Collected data
----
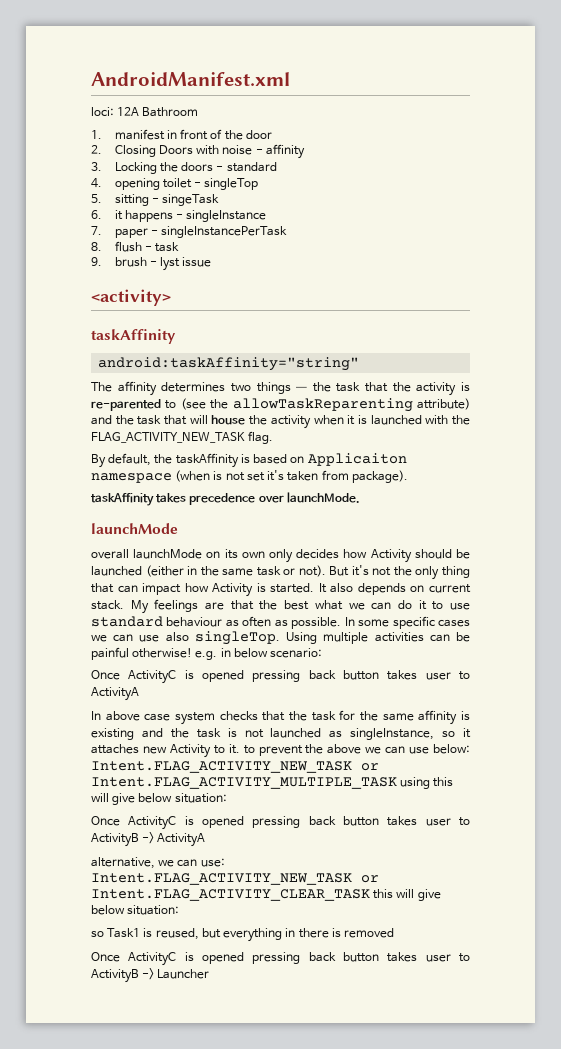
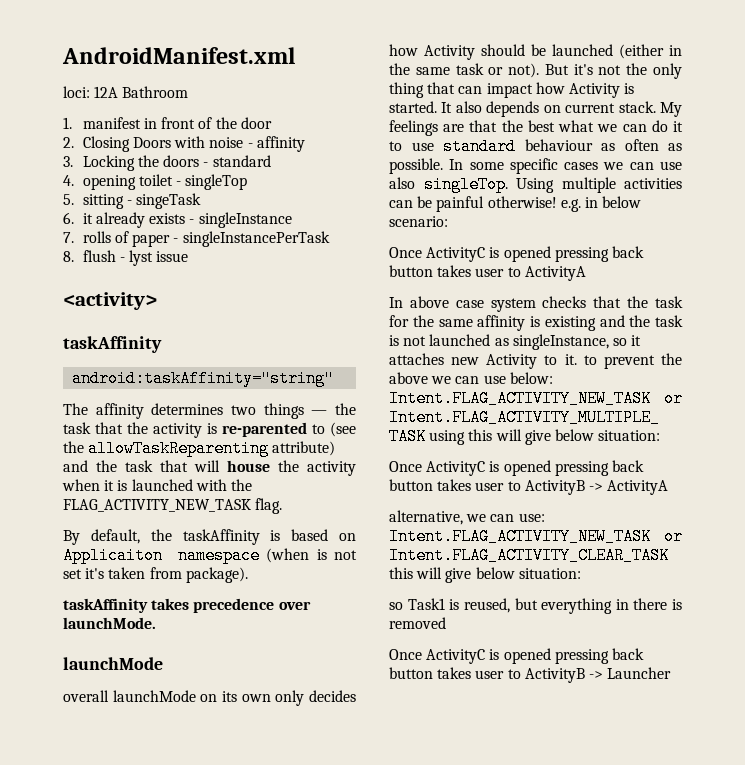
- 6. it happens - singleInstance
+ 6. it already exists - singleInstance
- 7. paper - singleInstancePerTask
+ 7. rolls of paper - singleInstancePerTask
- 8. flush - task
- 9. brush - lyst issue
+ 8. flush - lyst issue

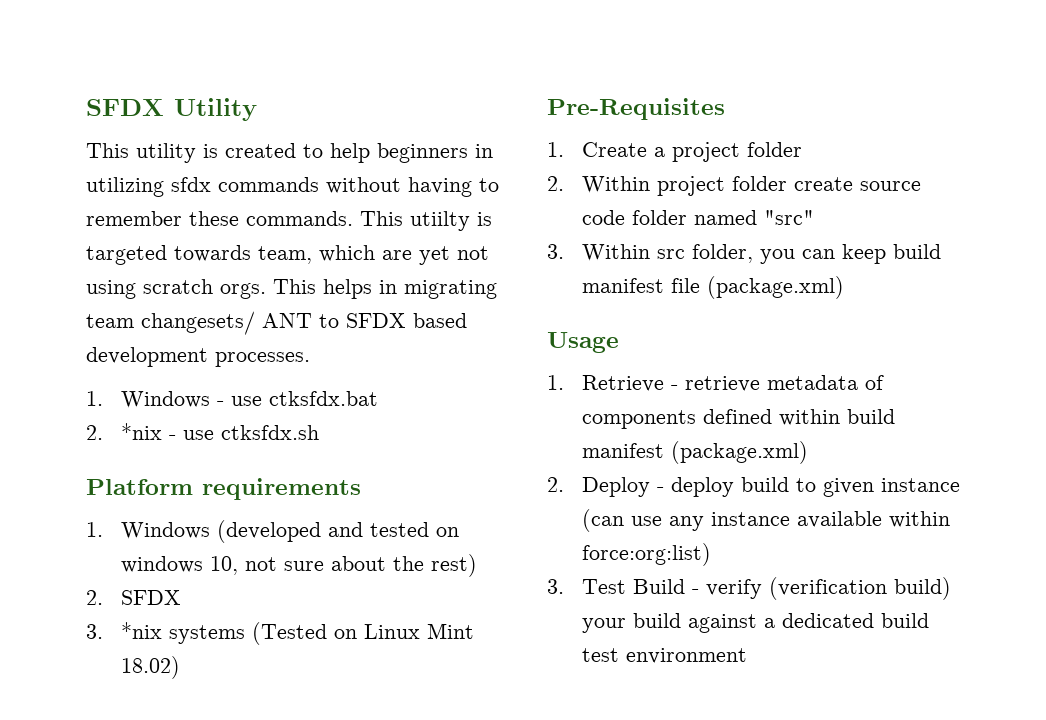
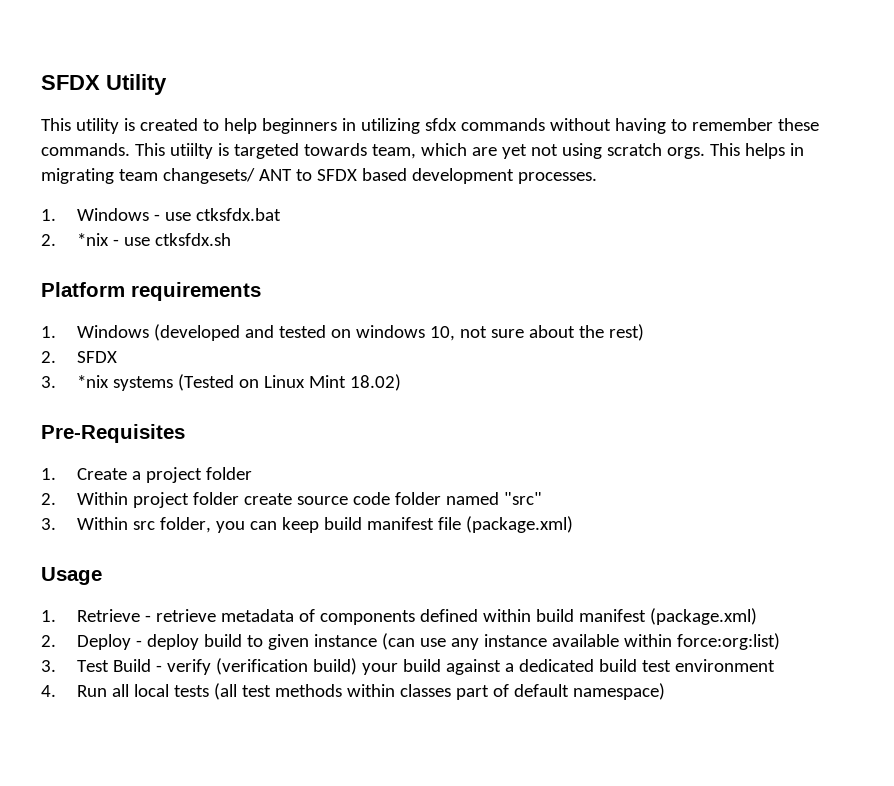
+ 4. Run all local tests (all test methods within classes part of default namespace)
----
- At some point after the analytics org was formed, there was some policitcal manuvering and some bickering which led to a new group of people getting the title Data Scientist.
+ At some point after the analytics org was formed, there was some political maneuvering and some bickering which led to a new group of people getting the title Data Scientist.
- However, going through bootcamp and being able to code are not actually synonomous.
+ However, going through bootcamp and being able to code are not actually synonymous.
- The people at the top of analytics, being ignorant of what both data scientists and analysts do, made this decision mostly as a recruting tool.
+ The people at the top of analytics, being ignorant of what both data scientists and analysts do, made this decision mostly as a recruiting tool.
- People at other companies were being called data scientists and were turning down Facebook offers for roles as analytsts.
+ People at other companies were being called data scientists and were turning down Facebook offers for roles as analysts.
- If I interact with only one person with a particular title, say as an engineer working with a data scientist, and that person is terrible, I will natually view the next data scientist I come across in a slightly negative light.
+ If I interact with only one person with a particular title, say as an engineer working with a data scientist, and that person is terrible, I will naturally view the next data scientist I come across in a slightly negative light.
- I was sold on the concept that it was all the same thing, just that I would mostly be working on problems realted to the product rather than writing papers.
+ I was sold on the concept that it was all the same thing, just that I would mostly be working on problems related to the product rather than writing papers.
----
== PROBLEM DESCRIPTION ==
All that belongs in your answer is the stretch of entries above from the line with "- If I interact" through the line with "I will naturally", printed exactly.

== ANSWER TO THIS PROBLEM ==
- If I interact with only one person with a particular title, say as an engineer working with a data scientist, and that person is terrible, I will natually view the next data scientist I come across in a slightly negative light.
+ If I interact with only one person with a particular title, say as an engineer working with a data scientist, and that person is terrible, I will naturally view the next data scientist I come across in a slightly negative light.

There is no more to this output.